Extracted data entries:
-----

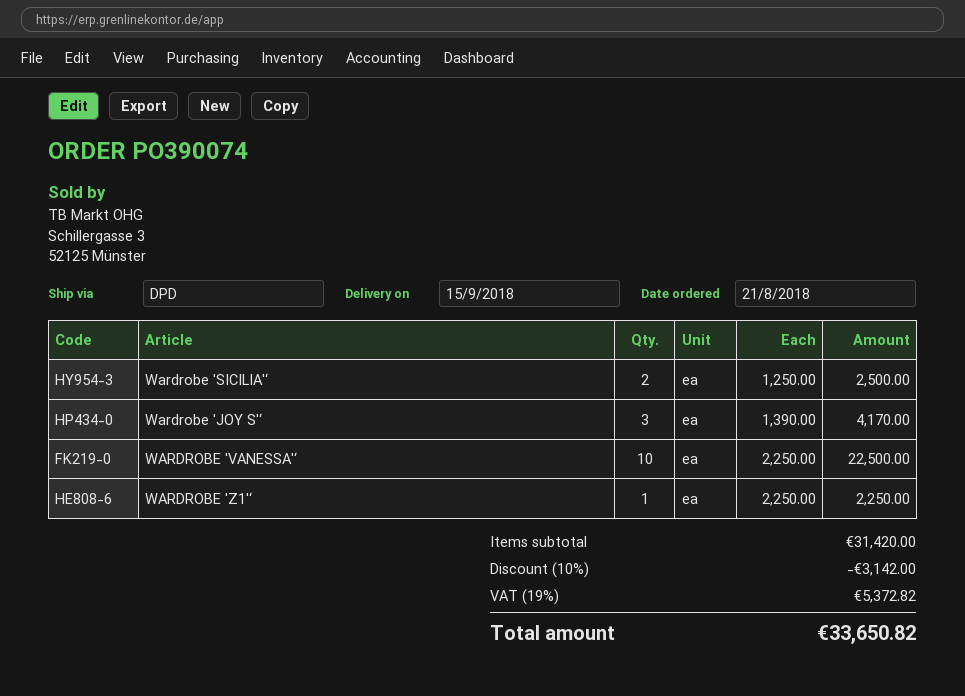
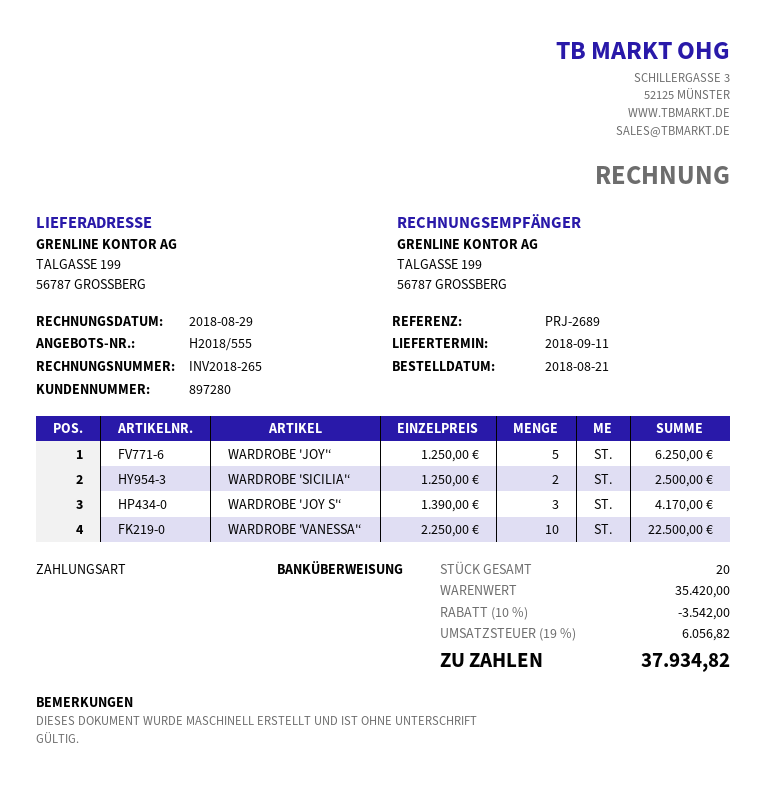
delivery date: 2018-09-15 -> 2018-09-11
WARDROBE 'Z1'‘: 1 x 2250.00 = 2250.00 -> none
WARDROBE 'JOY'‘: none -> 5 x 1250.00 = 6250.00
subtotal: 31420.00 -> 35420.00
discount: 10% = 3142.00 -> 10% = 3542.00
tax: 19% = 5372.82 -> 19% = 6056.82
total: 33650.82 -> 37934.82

-----

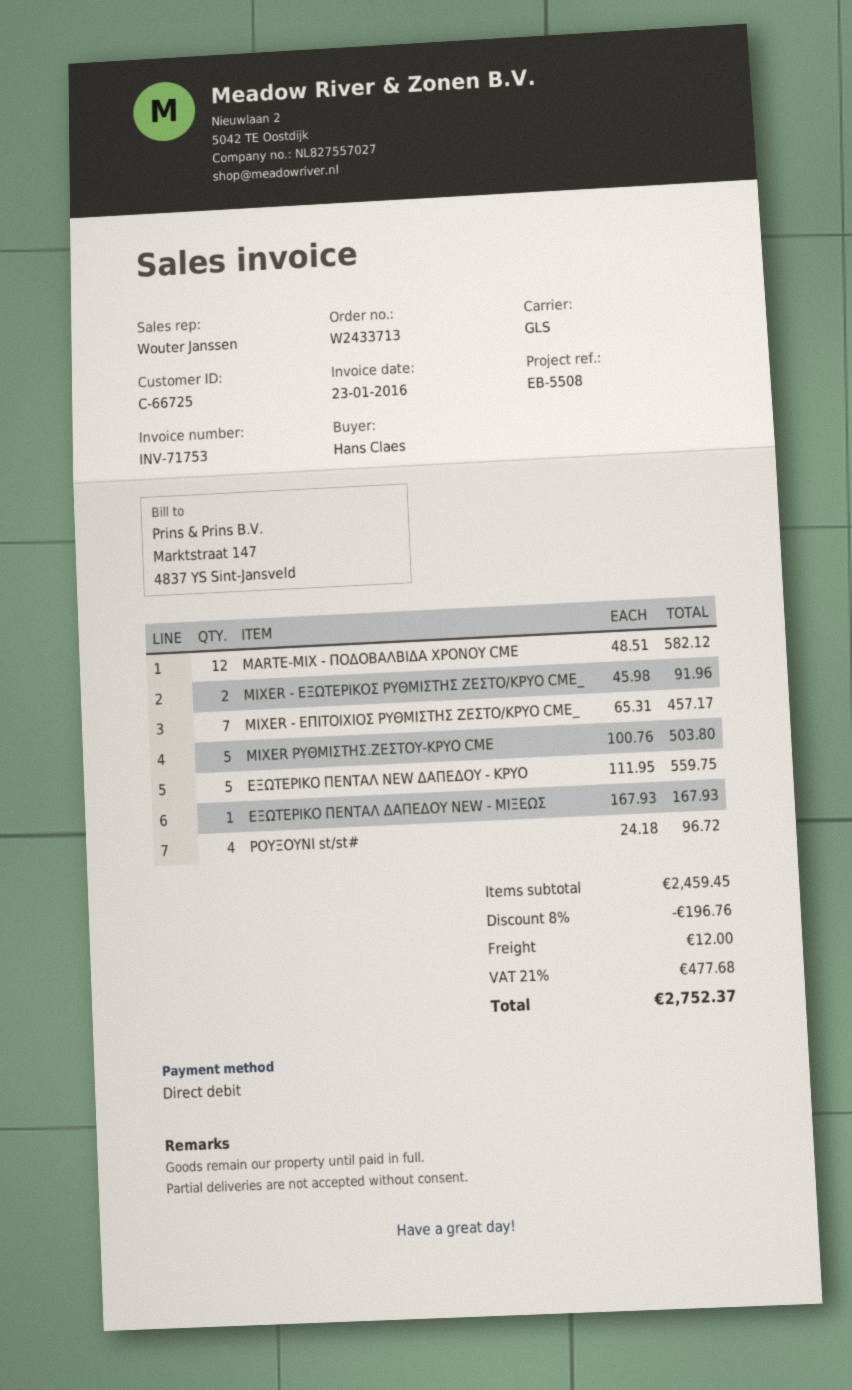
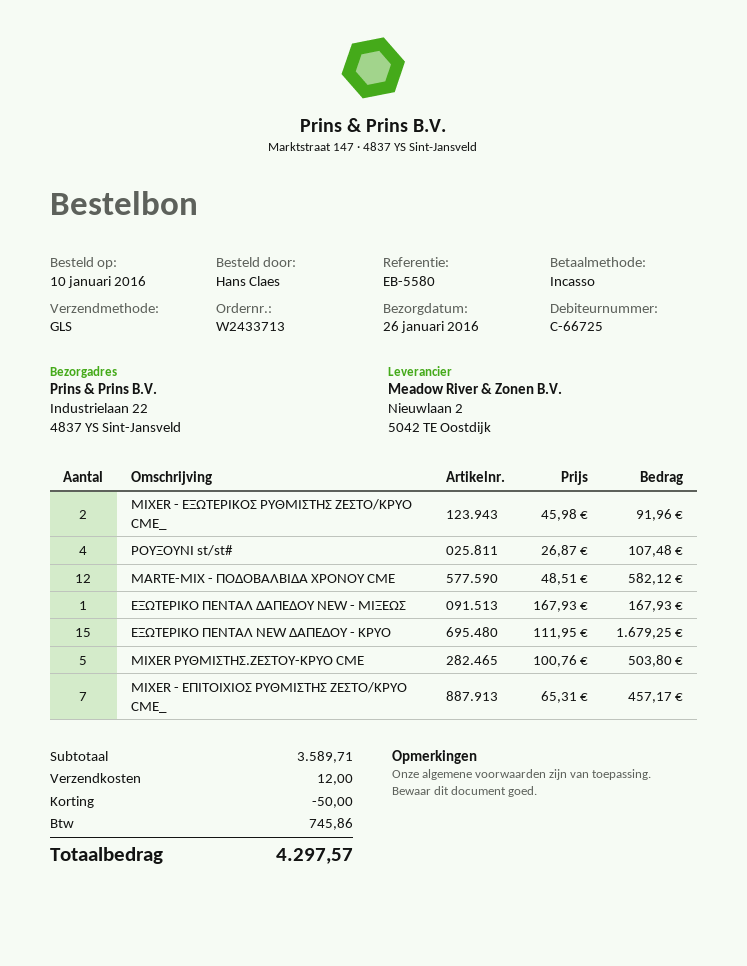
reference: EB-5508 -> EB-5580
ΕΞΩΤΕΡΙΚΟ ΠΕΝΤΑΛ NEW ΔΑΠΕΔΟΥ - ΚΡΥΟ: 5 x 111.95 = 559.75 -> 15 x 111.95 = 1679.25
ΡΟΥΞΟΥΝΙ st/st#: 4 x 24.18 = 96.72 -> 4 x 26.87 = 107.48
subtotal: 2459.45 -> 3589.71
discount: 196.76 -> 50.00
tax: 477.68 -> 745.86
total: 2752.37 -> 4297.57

-----

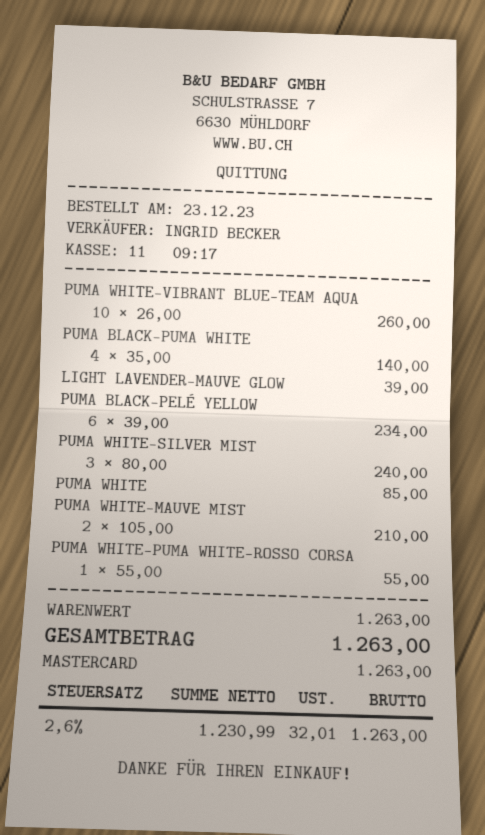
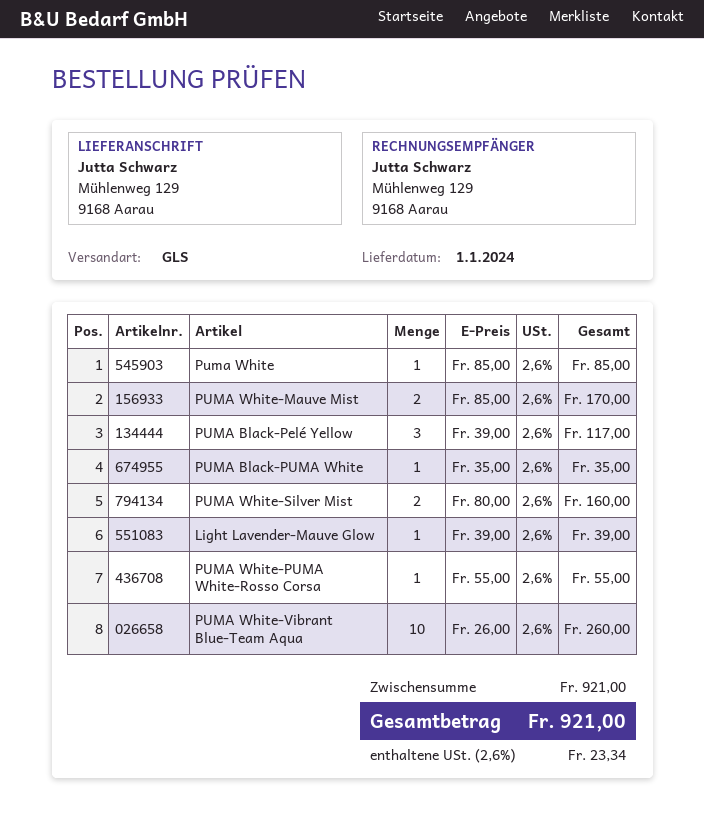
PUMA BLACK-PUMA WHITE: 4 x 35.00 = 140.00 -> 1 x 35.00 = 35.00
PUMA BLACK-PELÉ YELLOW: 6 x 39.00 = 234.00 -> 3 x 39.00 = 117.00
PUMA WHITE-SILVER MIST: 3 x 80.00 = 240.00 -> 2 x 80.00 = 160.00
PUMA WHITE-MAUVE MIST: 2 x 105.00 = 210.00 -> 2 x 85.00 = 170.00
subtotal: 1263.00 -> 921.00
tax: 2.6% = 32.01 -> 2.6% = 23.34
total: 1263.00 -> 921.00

-----

DESCRIPTION OF THE TASK: Starting at the line that contains "ΡΟΥΞΟΥΝΙ st/st#: 4" and stopping after the line that contains "total: 2752.37 -> 4297.57", write out every line exactly as it appears above, and no other line.

ANSWER FOR THIS EXERCISE:
ΡΟΥΞΟΥΝΙ st/st#: 4 x 24.18 = 96.72 -> 4 x 26.87 = 107.48
subtotal: 2459.45 -> 3589.71
discount: 196.76 -> 50.00
tax: 477.68 -> 745.86
total: 2752.37 -> 4297.57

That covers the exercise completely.